You forget the UD Argument. The problem of relating first person and third 
person. Physicalism needs invisible horses to work with mechanism.




> 
>> The net gain is that we get the exact relationship between quanta and qualia 
>> (where physicalist just eliminate qualia or dismiss consciousness as an 
>> epiphenomenon, which it is not).
>> 
>> 
>> 
>>> It's my view that it may be simpler to explain physics and this physics and 
>>> consciousness from physics.
>> That would be circular, and not better than explaining God by assuming God, 
>> or Matter by assuming Matter, or consciousness, by assuming consciousness. 
>> That is equivalent with not trying to explain.
>> 
>> 
>> 
>>> So I could say the mind-body problem has been reduced to explaining 
>>> consciousness from physics...not even necessarily fundamental physics.
>> That explain 1/2 of the mind. That explains why we can attribute 
>> consciousness to our peers, but that fail to explain how my first person 
>> experience is contrived by this physical reality.
>> 
>> You have to explain what in the physical universe is capable of selecting 
>> the computations (arithmetical notion).
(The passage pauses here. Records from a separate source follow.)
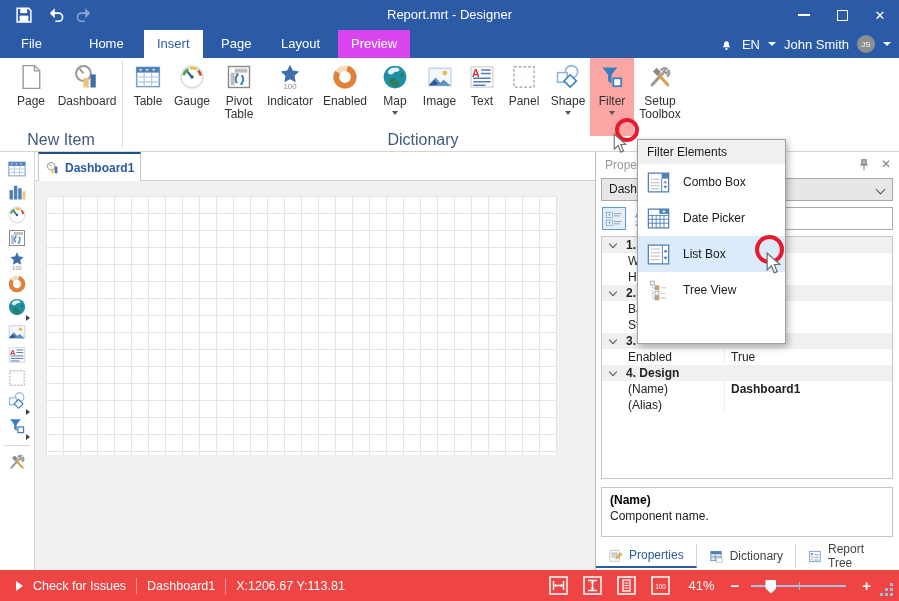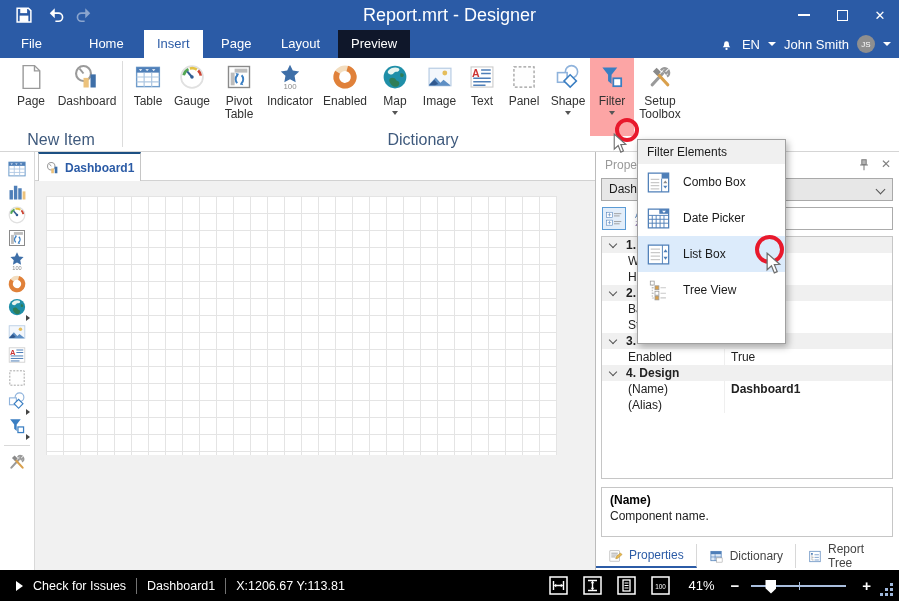--- a/index.html
+++ b/index.html
@@ -11,7 +11,7 @@
   #titlebar { position:absolute; left:0; top:0; width:899px; height:30px; background:#2b5ba6; }
   .tb-ic { position:absolute; top:5px; width:20px; height:20px; cursor:default; }
   #title { position:absolute; left:0; right:0; top:0; height:30px; line-height:30px;
-    text-align:center; color:#fff; font-size:18px; }
+    text-align:center; color:#fff; font-size:13px; }
   .winbtn { position:absolute; top:0; width:38px; height:30px; color:#fff; font-size:13px;
     display:flex; align-items:center; justify-content:center; }
   .winbtn .sq { width:11px; height:11px; border:1.5px solid #fff; }

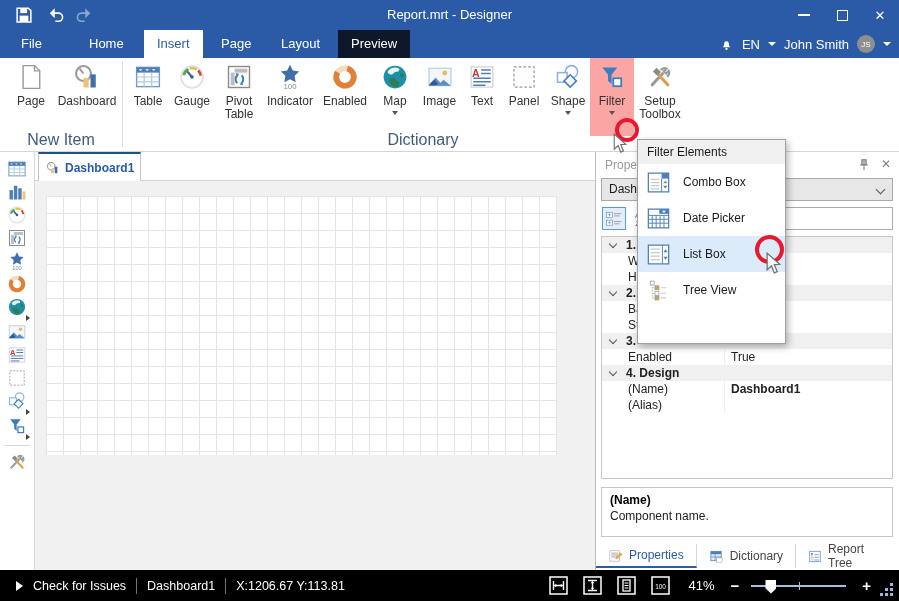--- a/index.html
+++ b/index.html
@@ -22,7 +22,7 @@
   .mtab { position:absolute; top:0; height:28px; line-height:28px; text-align:center;
     color:#fff; font-size:13px; padding:0 13px; }
   .mtab.active { background:#fff; color:#2b5ba6; }
-  .mtab.dark { background:#0f172a; }
+  .mtab.dark { background:#d946ef; }
   #acct { position:absolute; right:8px; top:0; height:28px; display:flex; align-items:center;
     gap:8px; color:#fff; font-size:13px; }
   .tri-dn { width:0; height:0; border-left:4px solid transparent; border-right:4px solid transparent;

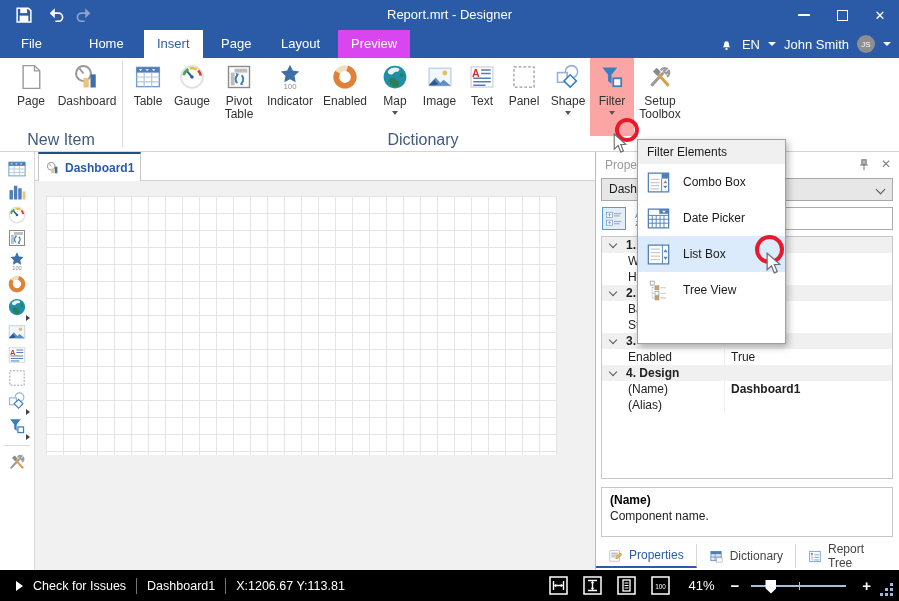--- a/index.html
+++ b/index.html
@@ -112,7 +112,7 @@
   .fitem.sel { background:#dcebfb; }
 
   
-  #statusbar { position:absolute; left:0; top:570px; width:899px; height:31px; background:#000000;
+  #statusbar { position:absolute; left:0; top:570px; width:899px; height:31px; background:#ef4444;
     color:#fff; font-size:12.5px; display:flex; align-items:center; }
   .s-sep { width:1px; height:16px; background:rgba(255,255,255,.45); margin:0 10px; }
   #play { width:0; height:0; border-top:5px solid transparent; border-bottom:5px solid transparent;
If that thing is Turing emulable, 
>> then the physical cannot play a role,
> 
> That's false.  You implicitly and without proof or ever evidence assume that 
> mathematics, computation, and abstractions like numbers exist,

I have to assume them because the notion of computation needs them to be 
defined mathematically.

Now if you deny that the equation x + 1 = 2 has no solution, I have a problem, 
but I am pretty sure you agree that such a solution exist. 
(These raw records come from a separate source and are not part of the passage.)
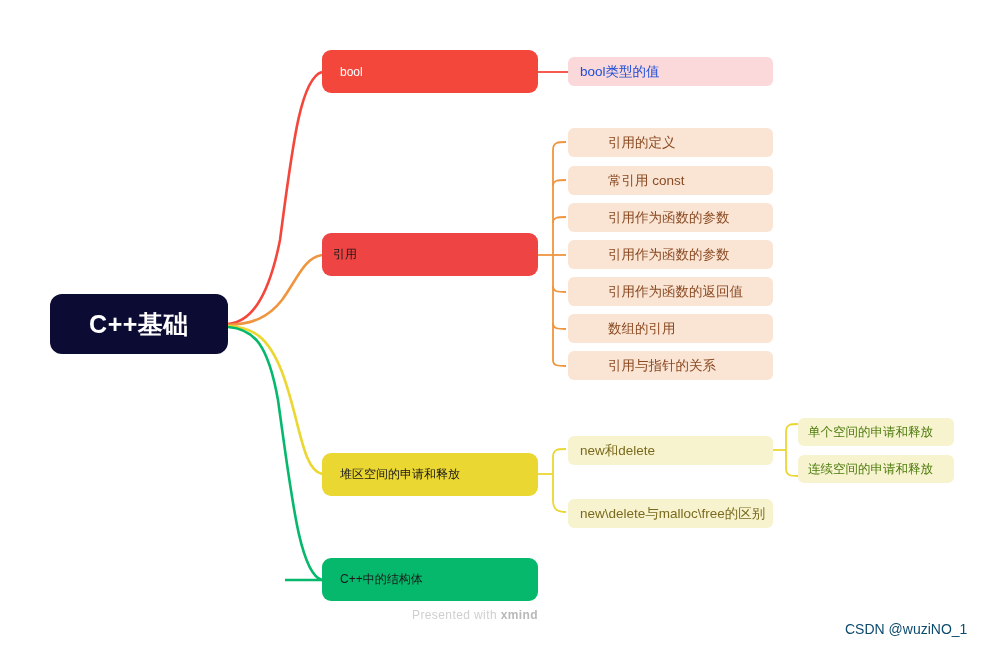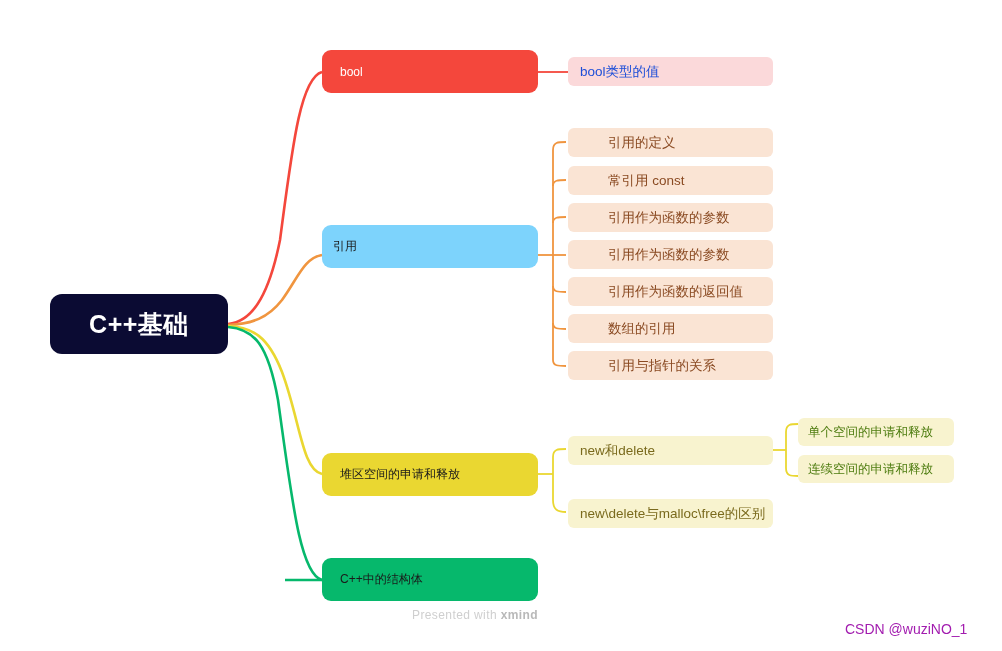--- a/index.html
+++ b/index.html
@@ -58,7 +58,7 @@
     font-weight: normal;
   }
   .branch-bool   { top: 50px;  background: #f4473c; color: #ffffff; }
-  .branch-ref    { top: 225px; background: #7dd3fc; color: #1a1a1a; padding-left: 11px; }
+  .branch-ref    { top: 233px; background: #ef4444; color: #1a1a1a; padding-left: 11px; }
   .branch-heap   { top: 453px; background: #ead731; color: #1a1a1a; }
   .branch-struct { top: 558px; background: #06b86c; color: #1a1a1a; }
 

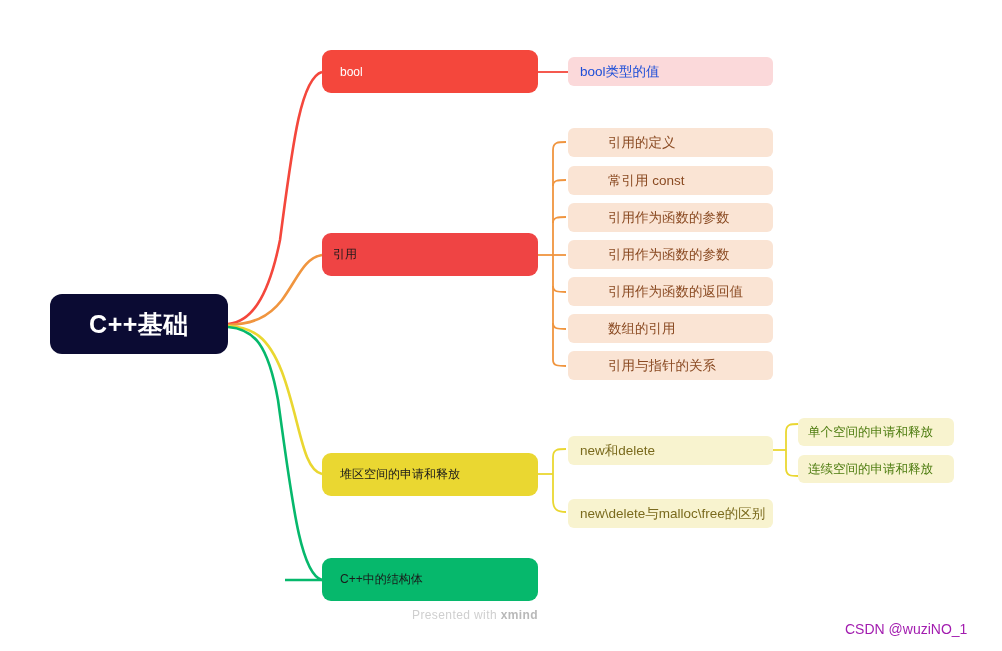--- a/index.html
+++ b/index.html
@@ -104,7 +104,7 @@
     left: 845px;
     top: 621px;
     font-size: 14px;
-    color: #a21caf;
+    color: #0c4a6e;
   }
 </style>
 </head>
After that, the reasoning show that assuming more existing things in the 
ontology cannot work.




> while denying that matter can exist without proof or evidence.
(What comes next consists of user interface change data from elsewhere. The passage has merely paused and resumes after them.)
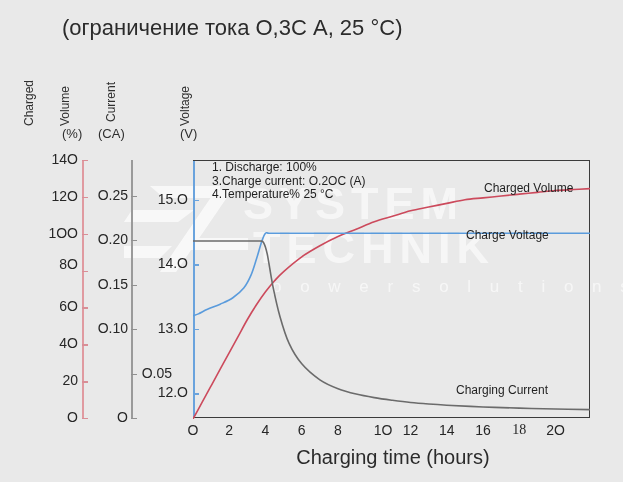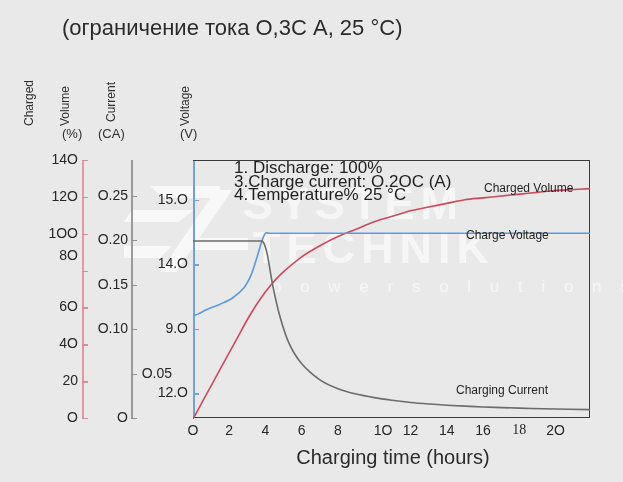--- a/index.html
+++ b/index.html
@@ -85,7 +85,7 @@
   
   #annot{
     position:absolute;left:212px;top:161px;width:230px;
-    font-size:17px;line-height:13.6px;color:#1f1f1f;margin-left:22px;
+    font-size:12px;line-height:13.6px;color:#1f1f1f;
   }
   #annot div{white-space:nowrap;}
 

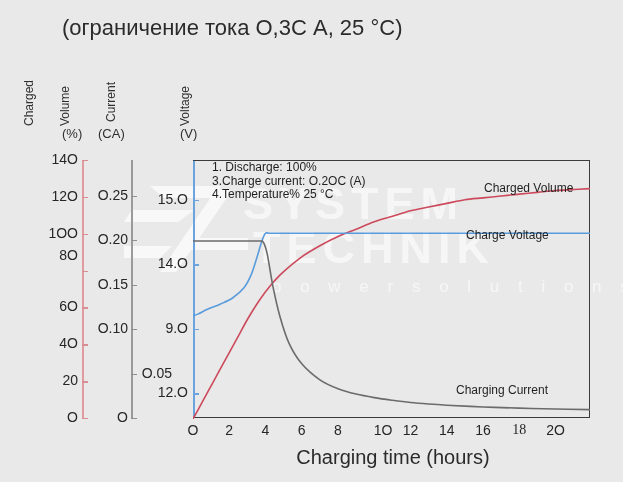--- a/index.html
+++ b/index.html
@@ -138,7 +138,7 @@
       <div class="tmark tm-pct" style="top: 344.286px;"></div>
       <div class="tick" style="left: 24px; width: 54px; top: 298.429px;">6O</div>
       <div class="tmark tm-pct" style="top: 307.429px;"></div>
-      <div class="tick" style="left: 24px; width: 54px; top: 247px;">8O</div>
+      <div class="tick" style="left: 24px; width: 54px; top: 256px;">8O</div>
       <div class="tmark tm-pct" style="top: 270.571px;"></div>
       <div class="tick" style="left: 24px; width: 54px; top: 224.714px;">1OO</div>
       <div class="tmark tm-pct" style="top: 233.714px;"></div>

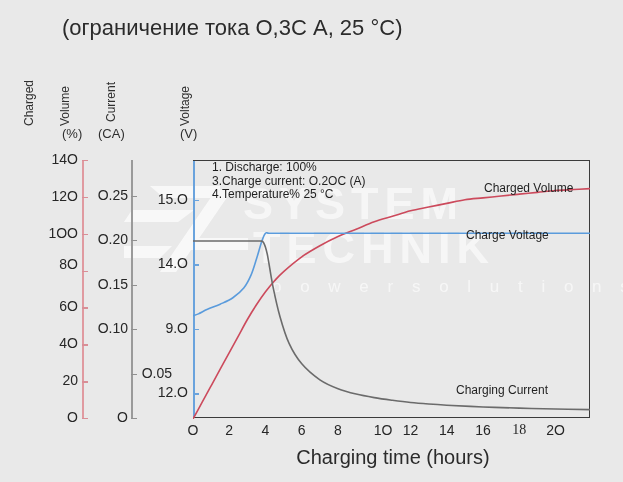--- a/index.html
+++ b/index.html
@@ -160,7 +160,7 @@
       <div class="tmark tm-ca" style="top: 195.586px;"></div>
       <div class="tick" style="left: 136px; width: 52px; top: 384.49px;">12.O</div>
       <div class="tmark tm-v" style="top: 393.49px;"></div>
-      <div class="tick" style="left: 136px; width: 52px; top: 319.99px;">9.O</div>
+      <div class="tick" style="left: 136px; width: 52px; top: 319.99px;">13.O</div>
       <div class="tmark tm-v" style="top: 328.99px;"></div>
       <div class="tick" style="left: 136px; width: 52px; top: 255.49px;">14.O</div>
       <div class="tmark tm-v" style="top: 264.49px;"></div>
Of course. Extraordinary (ontological!) claim requires extraordinary evidences.

Bruno





> 
> Brent
> 
>> if it is not Turing emulable, then I am OK, but out of my working 
>> hypothesis. The whole point is that this is testable, and today, only 
>> mechanism get a coherent relation between quanta and qualia (physics usually 
>> does not address that question, and physicalism has put the qualia question 
>> under the rug of its ontological commitment, made without any evidence).
>> 
>> 
>> 
>> 
>> 
>>>> It is the hard part of the matter problem, when we understand that with 
>>>> mechanism, the everything is no more that the sigma_1 arithmetical 
>>>> reality, which I think everyone believe in, except the ultra-intuitionist.
>>>> 
>>>> Brent seemed to have understood this once, but seems to forget it recently 
>>>> apparently.
>>>> 
>>>> If someone believe in a primal physical universe *and* in the survive of 
>>>> consciousness through the digital transformation, it is up to them to 
>>>> explain how the primal universe (and what is it?) acts on arithmetic for 
>>>> making some computations seems more real than others.
>>>> 
>>>> I claim nothing, except that mechanism and materialism are incompatible, 
>>>> and that the mind-body problem is reduced into deriving physics from the 
>>>> “material” variants of machine’s ideal rational 
>>>> believability/justifiability.
>>> Or why fewer than all arithmetical relations are realized in physics.
>> No, that is already explained by the difference between the eight 
>> phenomenological modes of self-references. The believable, knowable and 
>> observable obeys different logics which structure the arithmetical reality 
>> in completely different ways. Physics is a completely different mathematics 
>> than psychology.
>> Arithmetical relations are not realised in physics. Physics is more like a 
>> classifier of relative dreams in arithmetic.
>> 
>> Bruno
>> 
>> 
>> 
>> 
>>> Brent
>>> 
>>>> And then it works at the propositional level, so we can say that today, we 
>>>> have not yet detected any evidence for a primal universe through our 
>>>> observation of nature.
>>>> 
>>>> Let us encourage the pursue of the testing, simply.